Mac Pro, Mac OS X (10.6.8), Server 2 x 2.66Ghz intel Xeon 2006
  • MrHoffman Level 6 Level 6 (12,980 points)

    Has your ISP delegated DNS for your IP addresses to your DNS servers?  (That's somewhat unusual, and it's not something I'd generally recommend, and you'll probably want multiple DNS servers.)

     

    If you're not sure about that, ask your ISP, or (from outside) see what DNS server is configured as authoritative for the reverse translations.

     

    I might infer you do based on that zone transfer, but would prefer to confirm this.

     

    You'll probably want to dedicate these servers and probably also in a DMZ, as DNS servers are targets for attacks, and OS X Server wouldn't be my preferred choice for hosting public DNS; you're going to go around Server.app or Server Admin.app tools, to get where you need.

     

    If there's NAT involved here, my preference would be to leave DNS at the provider, and to host DNS (within the NAT'd network) locally.

  • Michael Ojaste Level 3 Level 3 (530 points)

    MrHoffman wrote:

     

    Has your ISP delegated DNS for your IP addresses to your DNS servers?  (That's somewhat unusual, and it's not something I'd generally recommend, and you'll probably want multiple DNS servers.)

     

    If you're not sure about that, ask your ISP, or (from outside) see what DNS server is configured as authoritative for the reverse translations.

    Yes they have hence the 208-28.xx.xxx.xxx.in-addr.arpa. rDNS zone. and I do have a secondary DNS host outside my local network. I have confirmed the Root references and my IP block does correct come to my DNS for resolution.

     

    MrHoffman wrote:

     

    You'll probably want to dedicate these servers and probably also in a DMZ, as DNS servers are targets for attacks, and OS X Server wouldn't be my preferred choice for hosting public DNS; you're going to go around Server.app or Server Admin.app tools, to get where you need.

     

    If there's NAT involved here, my preference would be to leave DNS at the provider, and to host DNS (within the NAT'd network) locally.

    I have a DNS for local that is separate from the public DNS. I do operate the public DNS behind a Cisco Firewall that handle the IP translation perfectly. My question is more so about rDNS and BIND and why BIND would not allow Queries to be resolved without turning recursion on? As I said above Forward DNS Queries for thing like mail.example.com from the outside worked fine with "allow-recursion {"com.apple.ServerAdmin.DNS.public";};" in place. Only rDNS Queries where (denied) in the named.log. Once "allow-recursion {any;};"  was set rDNS worked to request for resolution of 213     IN      CNAME     213.208-28.xx.xxx.205.in-addr.arpa. which is how my ISP set the PTR entries.

    Can I have a second


    "acl "reverse" {any;};

    view "reverse" {

     

              allow-recursion {any;};

     

              zone "208-28.xx.xxx.205.in-addr.arpa." IN  {

                        type master;

                        file "db.208-28.xx.xxx.205.in-addr.arpa.";

                        allow-update  { none;  };

      allow-transfer  { any;  };

         };

    };"

    and place this in named.conf. Should it go before or after the "include "/etc/dns/publicView.conf.apple";"?

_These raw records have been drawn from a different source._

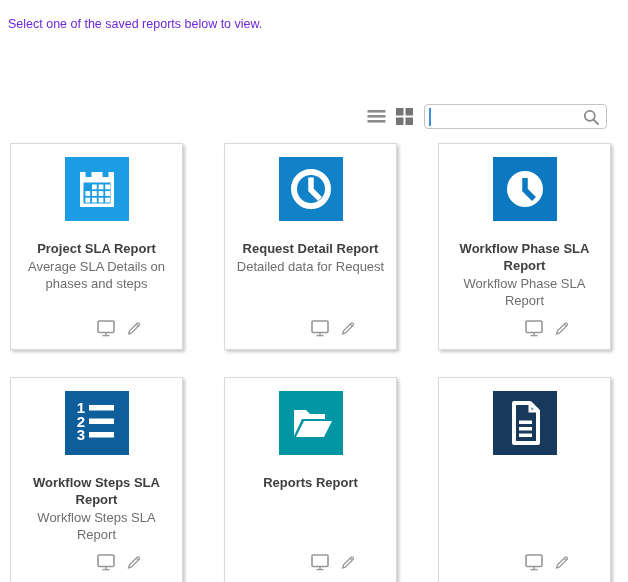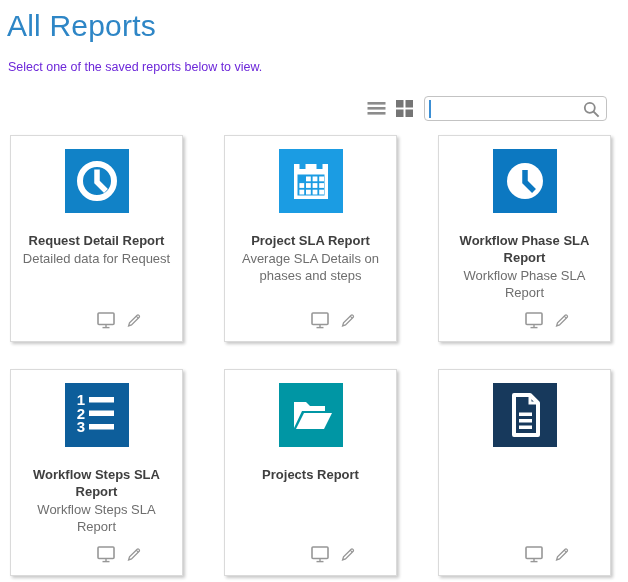--- a/index.html
+++ b/index.html
@@ -114,7 +114,6 @@
 
 <div class="page">
 
-  <h1 class="page-title" style="color: rgb(46, 134, 198);">All Reports</h1>
 
   <div class="page-subtitle">Select one of the saved reports below to view.</div>
 

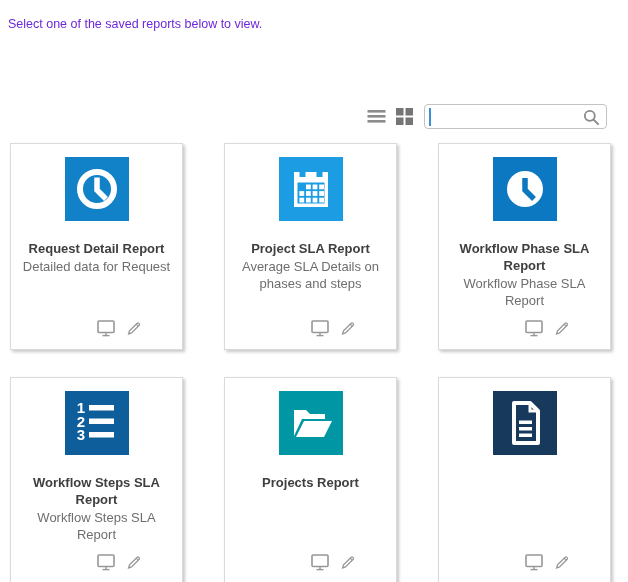--- a/index.html
+++ b/index.html
@@ -149,31 +149,6 @@
 
   <div class="cards-grid" id="cards-grid">
       <div class="card">
-        <div class="tile" style="background: rgb(17, 130, 199); --tile: #1182c7;">
-          <svg viewBox="0 0 64 64">
-            <circle cx="32" cy="32" r="17" fill="none" stroke="#fff" stroke-width="6"></circle>
-            <path d="M32 20.5 V33 L41 42" fill="none" stroke="#fff" stroke-width="5.5"></path>
-          </svg>
-        </div>
-        <div class="card-title">Request Detail Report</div>
-        <div class="card-desc">Detailed data for Request</div>
-        <div class="card-actions">
-          <span class="action-btn">
-            <svg width="19" height="17" viewBox="0 0 19 17">
-              <rect x="1" y="1" width="16" height="11.5" rx="1" fill="none" stroke="#979797" stroke-width="1.6"></rect>
-              <path d="M9 12.5 V15" stroke="#979797" stroke-width="1.4"></path>
-              <path d="M5.5 15.6 H12.5" stroke="#979797" stroke-width="1.4"></path>
-            </svg>
-          </span>
-          <span class="action-btn">
-            <svg width="18" height="18" viewBox="0 0 18 18">
-              <path d="M3.6 14.9 L4.5 11.9 L12.2 4.2 C12.2 4.2 13 3.4 14 4.4 C15 5.4 14.2 6.2 14.2 6.2 L6.5 13.9 Z" fill="none" stroke="#979797" stroke-width="1.3"></path>
-              <path d="M11.2 5.2 L13.2 7.2" stroke="#979797" stroke-width="1.1"></path>
-            </svg>
-          </span>
-        </div>
-      </div>
-      <div class="card">
         <div class="tile" style="background: rgb(27, 156, 227); --tile: #1b9ce3;">
           <svg viewBox="0 0 64 64">
             <rect x="15" y="15" width="34" height="35" fill="#fff"></rect>
@@ -214,6 +189,31 @@
         </div>
       </div>
       <div class="card">
+        <div class="tile" style="background: rgb(17, 130, 199); --tile: #1182c7;">
+          <svg viewBox="0 0 64 64">
+            <circle cx="32" cy="32" r="17" fill="none" stroke="#fff" stroke-width="6"></circle>
+            <path d="M32 20.5 V33 L41 42" fill="none" stroke="#fff" stroke-width="5.5"></path>
+          </svg>
+        </div>
+        <div class="card-title">Request Detail Report</div>
+        <div class="card-desc">Detailed data for Request</div>
+        <div class="card-actions">
+          <span class="action-btn">
+            <svg width="19" height="17" viewBox="0 0 19 17">
+              <rect x="1" y="1" width="16" height="11.5" rx="1" fill="none" stroke="#979797" stroke-width="1.6"></rect>
+              <path d="M9 12.5 V15" stroke="#979797" stroke-width="1.4"></path>
+              <path d="M5.5 15.6 H12.5" stroke="#979797" stroke-width="1.4"></path>
+            </svg>
+          </span>
+          <span class="action-btn">
+            <svg width="18" height="18" viewBox="0 0 18 18">
+              <path d="M3.6 14.9 L4.5 11.9 L12.2 4.2 C12.2 4.2 13 3.4 14 4.4 C15 5.4 14.2 6.2 14.2 6.2 L6.5 13.9 Z" fill="none" stroke="#979797" stroke-width="1.3"></path>
+              <path d="M11.2 5.2 L13.2 7.2" stroke="#979797" stroke-width="1.1"></path>
+            </svg>
+          </span>
+        </div>
+      </div>
+      <div class="card">
         <div class="tile" style="background: rgb(12, 120, 193); --tile: #0c78c1;">
           <svg viewBox="0 0 64 64">
             <circle cx="32" cy="32" r="18" fill="#fff"></circle>

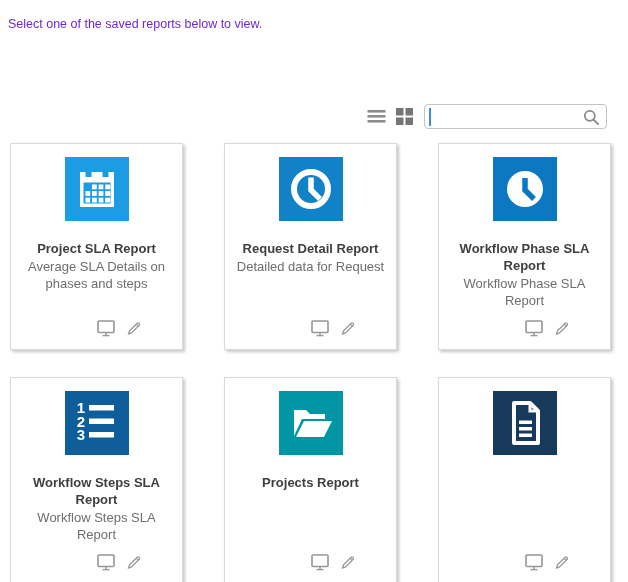--- a/index.html
+++ b/index.html
@@ -276,7 +276,7 @@
             <path d="M17 46 L25 30 L53 30 L45 46 Z" fill="#fff"></path>
           </svg>
         </div>
-        <div class="card-title">Projects Report</div>
+        <div class="card-title">Reports Report</div>
         <div class="card-actions">
           <span class="action-btn">
             <svg width="19" height="17" viewBox="0 0 19 17">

    If I can do that recursion will only occur on the rDNS zone and I can put the normal rDNS zone file back and use Server Admin as normal but I would have to make manual changes to the

    db.208-28.xx.xxx.205.in-addr.arpa. file for public rDNS resolution. Hope that is clear.

     


  • Michael Ojaste Level 3 Level 3 (530 points)

    Well after more research I have found that I can add a second "view" with no problem. It is kind of like setting a split horizon setup. I will have one "view" of Zones that follow the ACL of "com.apple.ServerAdmin.DNS.public" as listed in Server Admin and I will add a "view" in named.conf that will point to the open public rDNS with an ACL of "any"

    When I have it all up and working I'll post directions. I am still qurious why rDNS did not work like a forward DNS lookup in view "com.apple.ServerAdmin.DNS.public"? I think I can keep allow-recursion protected ACL in both "view" but not sure yet.

    Still would not mind help from BIND experts.